We place a great deal of faith in eyewitness testimony and its impact on criminal justice is enormous. Eyewitness accounts can vary widely, however, as has been the case in the shooting death of Michael Brown in Ferguson, Missouri by a young police officer. Declining to bring charges, the Grand Jury heard conflicting stories from a large number of eyewitnesses, ultimately concluding that the officer in question should not be charged.
Our reliance on eyewitnesses to a crime ultimately depends upon who among the witnesses is most credible. That credibility can be based upon appearance, comfort while testifying, personal history, way of speaking; in short, when eyewitness accounts vary, the veracity of such witnesses assumes ascendancy.
Ironically, of all forms of testimony eyewitness testimony has been shown to be often unreliable. For many eyewitnesses, it’s not a matter of lying or making things up; they really believe that what they have seen and recounted is the truth and their testimony reflects that. However, just as a good illusionist relies on the ways the eye can be fooled, so too do eyewitnesses get fooled, but by their own senses.
Consider blinking, for example. When we blink we cannot see, yet the continuity of sight seems to be unbroken.; the brain fills in what what we miss. We can even play catch and not lose sight of a moving ball even though we blink. This mechanism clearly has survival qualities; if it were otherwise our experience of sight would be constantly interrupted making us less able to react to quick situations. And then there is what we call “mistaken appearance,” confusing one object for another. A popular example of this is mistaking a rope for a snake, but the same mechanism happens in mistaking a cell phone for a gun.

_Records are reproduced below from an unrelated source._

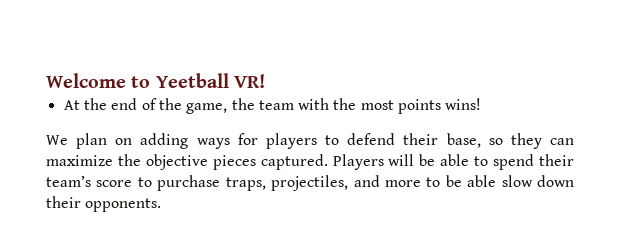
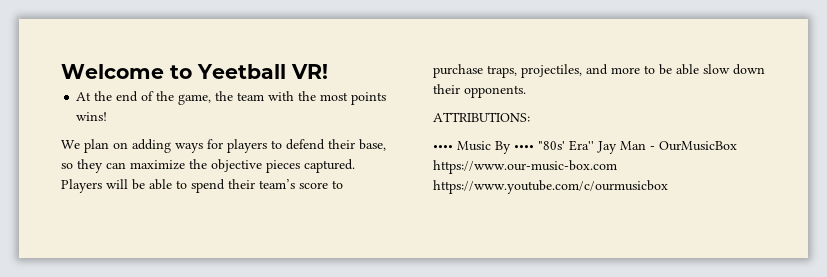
(162, 205) none -> [433,112,530,122] [433,140,737,154] [433,160,617,174] [433,180,668,194] // ATTRIBUTIONS: // •••• Music By •••• "80s' Era'' Jay Man - OurMusicBox https://www.our-music-box.com https://www.youtube.com/c/ourmusicbox

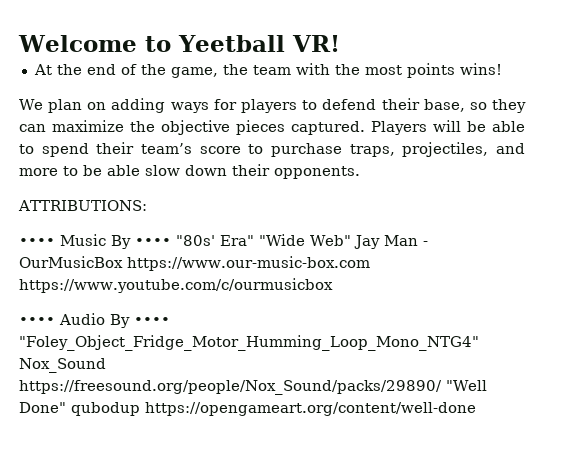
[569,140,594,151] Era'' -> [220,234,351,246] Era" "Wide Web"
(668, 187) none -> [19,313,170,328] [19,335,479,351] [19,358,106,373] [19,380,487,395] [19,402,476,416] // •••• Audio By •••• "Foley_Object_Fridge_Motor_Humming_Loop_Mono_NTG4" Nox_Sound https://freesound.org/people/Nox_Sound/packs/29890/ "Well Done" qubodup https://opengameart.org/content/well-done

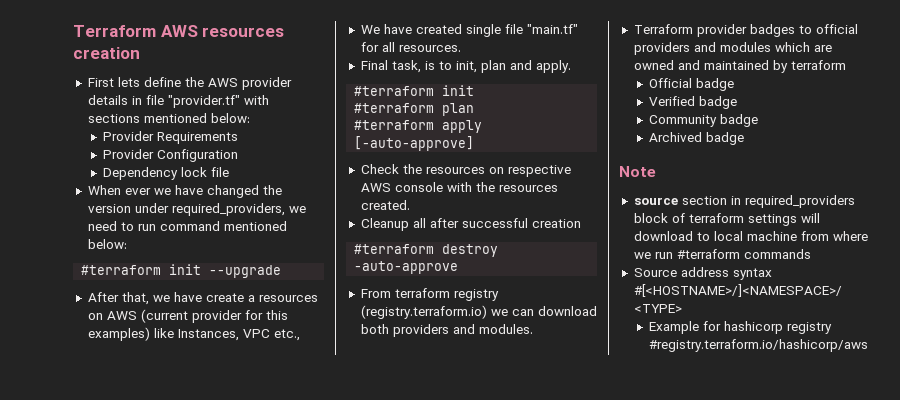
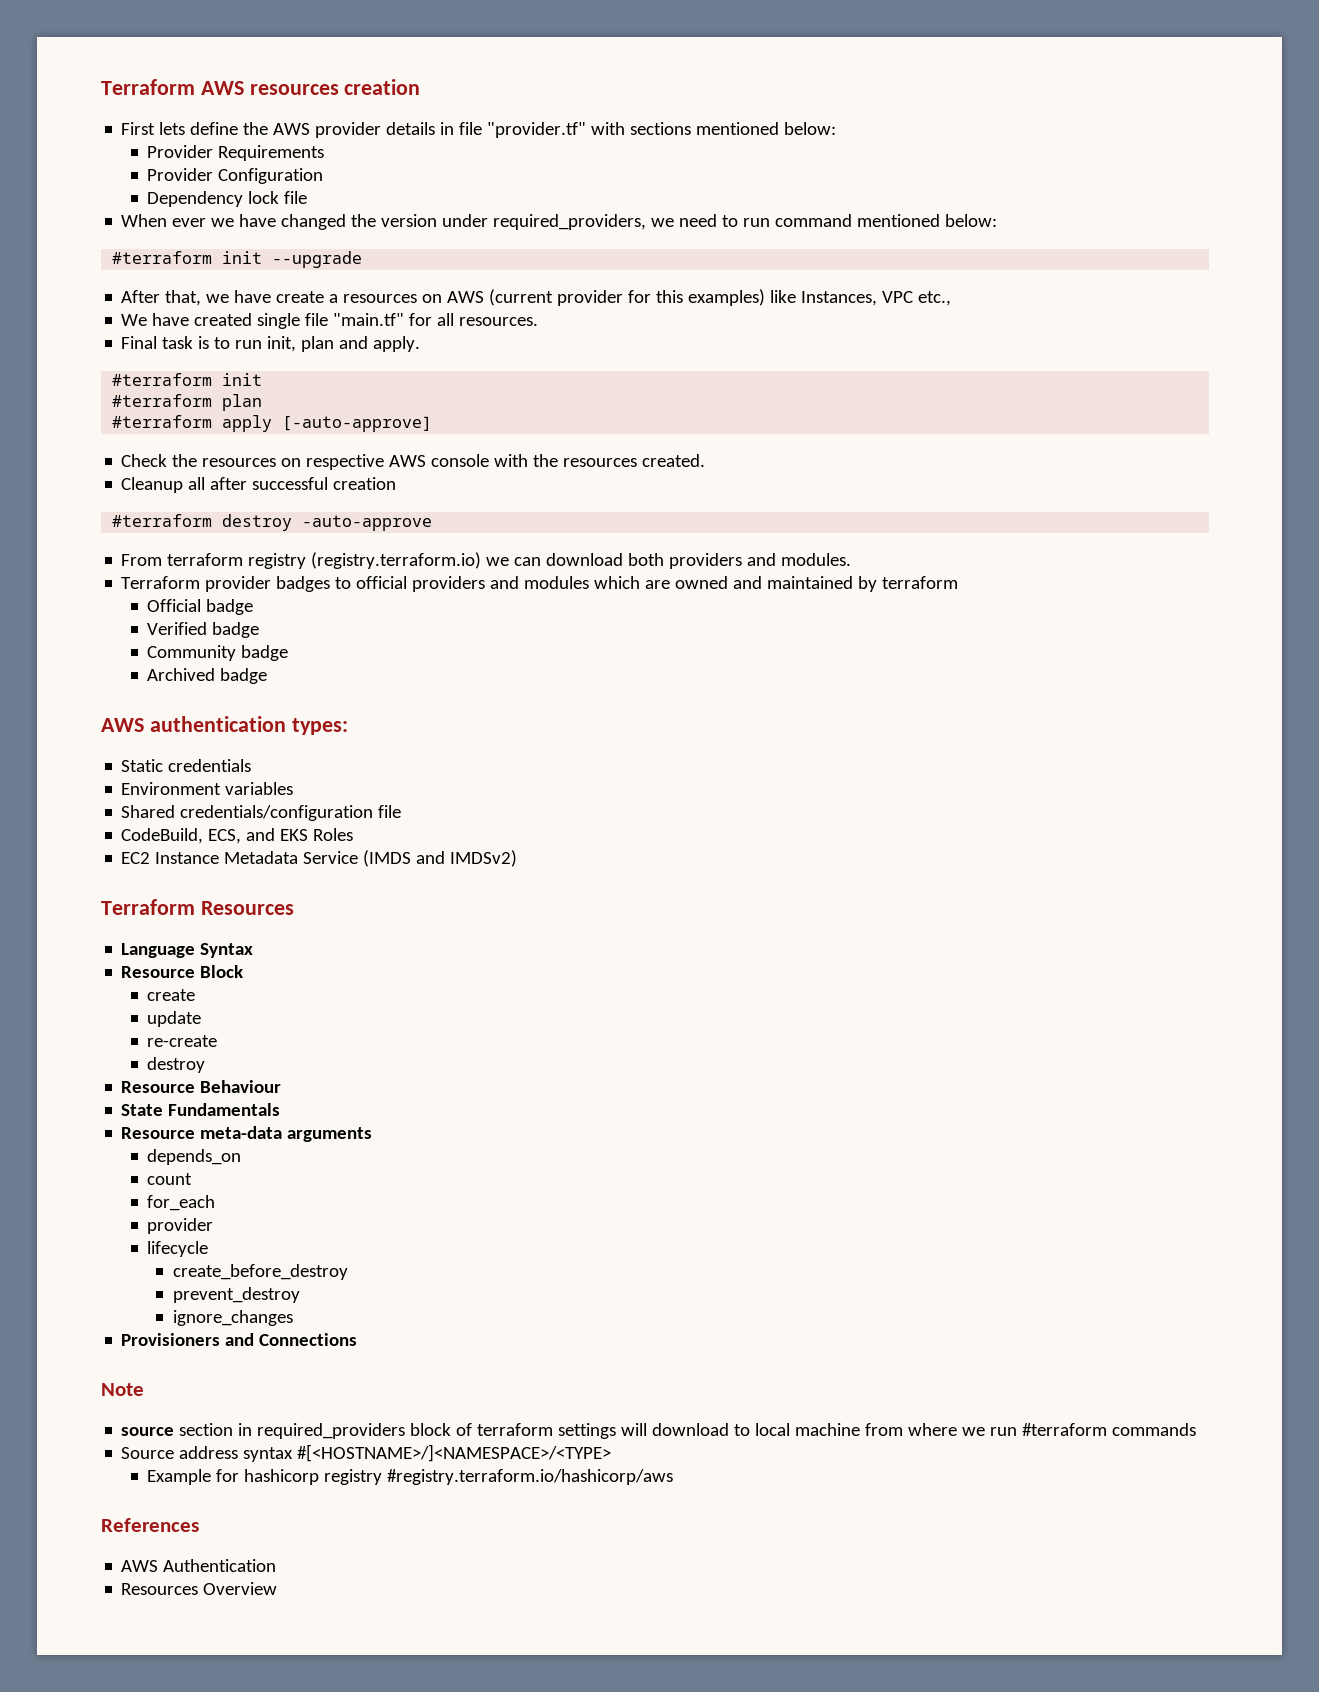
[391,60,421,73] task, -> [162,336,194,349] task
(452, 65) none -> [235,340,263,349] run
(745, 138) none -> [101,716,348,735] [121,759,252,772] [121,782,294,795] [121,805,402,821] [121,828,354,844] [121,850,518,867] [101,899,294,915] [121,943,254,958] [121,965,244,978] [147,989,196,1001] [147,1011,202,1027] [147,1035,218,1047] [147,1057,206,1073] [121,1080,282,1093] [121,1103,281,1116] [121,1126,373,1142] [147,1149,242,1165] [147,1173,193,1185] [147,1195,216,1211] [147,1218,214,1234] [147,1241,209,1257] [173,1264,349,1280] [173,1287,301,1303] [173,1310,294,1326] [121,1333,358,1346] // AWS authentication types: // Static credentials // Environment variables // Shared credentials/configuration file // CodeBuild, ECS, and EKS Roles // EC2 Instance Metadata Service (IMDS and IMDSv2) // Terraform Resources // Language Syntax // Resource Block // create // update // re-create // destroy // Resource Behaviour // State Fundamentals // Resource meta-data arguments // depends_on // count // for_each // provider // lifecycle // create_before_destroy // prevent_destroy // ignore_changes // Provisioners and Connections
(869, 345) none -> [101,1518,199,1532] [121,1559,277,1572] [121,1582,278,1595] // References // AWS Authentication // Resources Overview

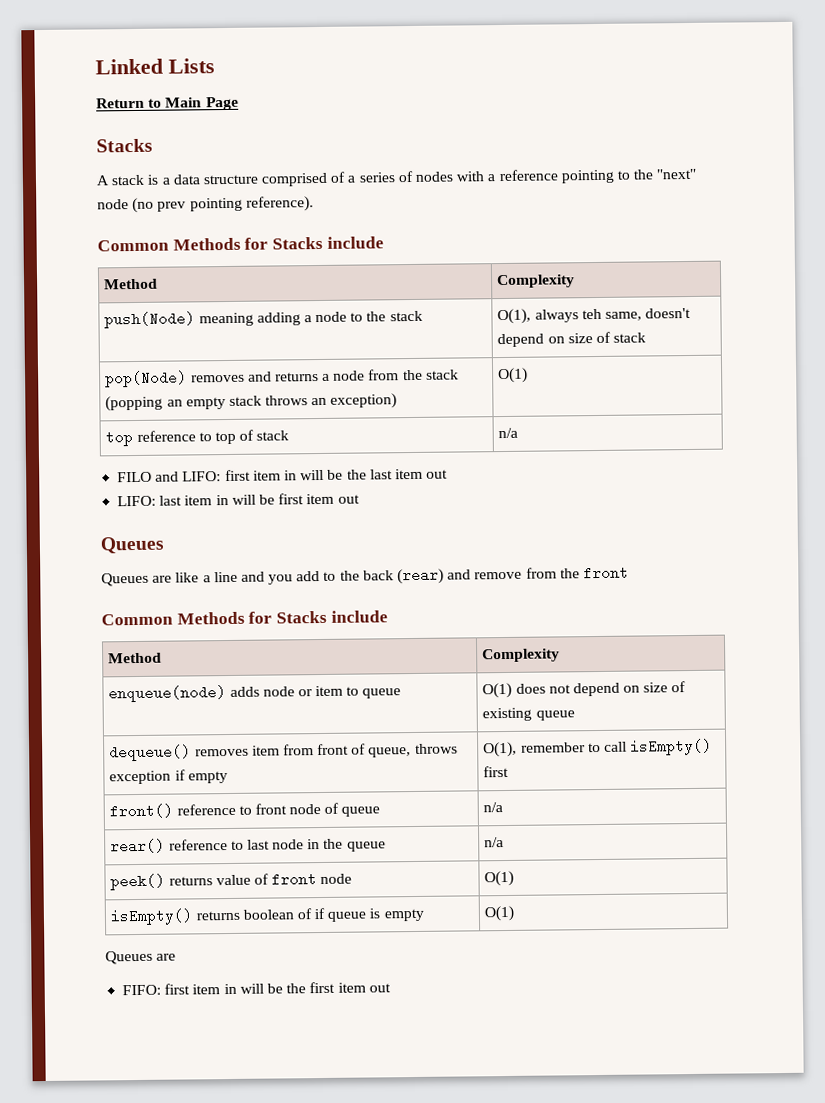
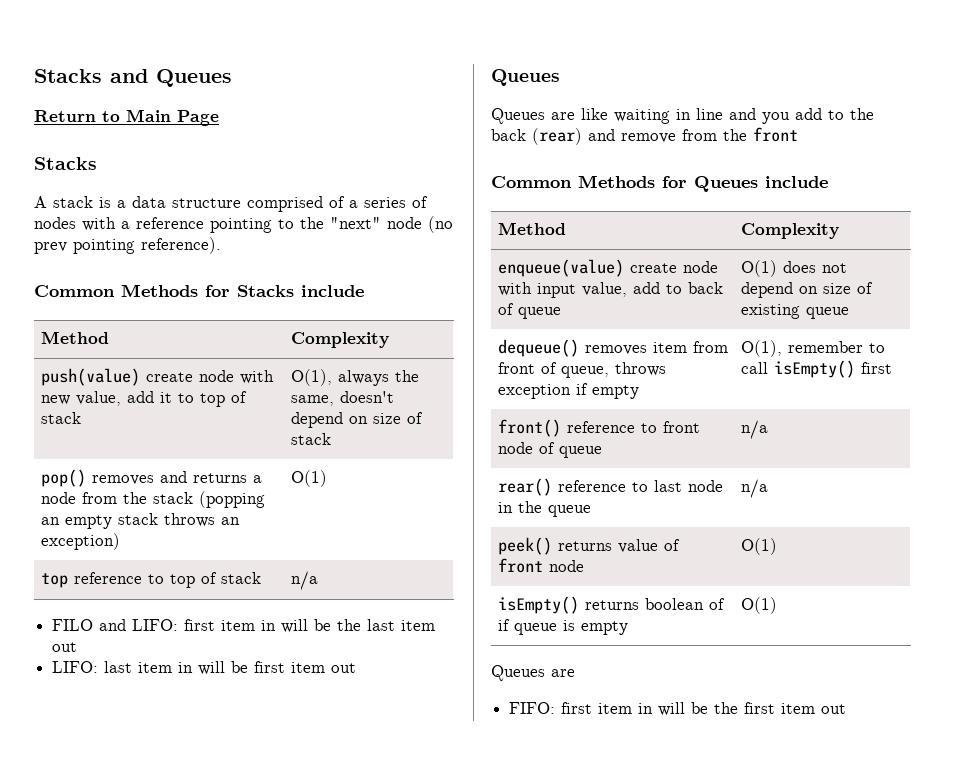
[95,58,215,75] Linked Lists -> [34,69,232,87] Stacks and Queues
[104,311,387,329] push(Node) meaning adding a node to the -> [40,368,274,386] [40,391,247,407] push(value) create node with new value, add it to top of
[581,308,602,320] teh -> [394,370,419,382] the
[105,370,188,388] pop(Node) -> [40,469,86,487] pop()
[202,575,211,583] a -> [614,109,691,124] waiting in
[276,610,388,624] [108,652,163,664] [482,648,561,663] [108,685,360,703] Stacks include // Method | Complexity // enqueue(node) adds node or item to -> [694,176,828,192] [497,222,566,235] [740,223,839,239] [497,259,718,277] [497,282,723,298] [497,303,514,315] Queues include // Method | Complexity // enqueue(value) create node with input value, add to back of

Finally, there is the effect of “anticipated outcomes,” the method often employed by a magician. Our minds and senses are trained to expect that a particular cause generates a particular effect. So powerful is this mechanism of habitual mind that we think we see what we actually don’t, and do not see visible somethings which happen at all. Again, it’s a perfectly natural development in creatures which anticipate outcomes in order to survive, but it also distorts perception.
Our criminal justice system relies on “effective cause,” one of four types of causality identified long ago by Aristotle. Effective cause conforms to our reliance on what can be seen or heard and meshes well with assigning blame or responsibility, but it is also the simplest and most limited of causal relationships. Accordingly, eyewitness testimony meets the criteria of effective cause in determining who or what is fault in a dispute. Nuances of what constitutes “reasonableness” or “credibility” affect who or what is entered into evidence as well as other rules of law, but eyewitness accounts are a critical element of jurisprudence.
In the classic drama “Twelve Angry Men” a jury attempts to reach a verdict in a murder case. In the end, what seemed solid eyewitness accounts become shaky as they are fully explored and the emotional states of the jurors are revealed; the suspect is found not guilty. When eyewitness accounts vary, as they do in the Michael Brown shooting, relying on effective cause is insufficient. In such cases the broader reality of causes must be examined; history and prior behavior, physical evidence, preceding and subsequent events, and motivation. Such deliberation is decidedly more complex, but ultimately approaches truer justice.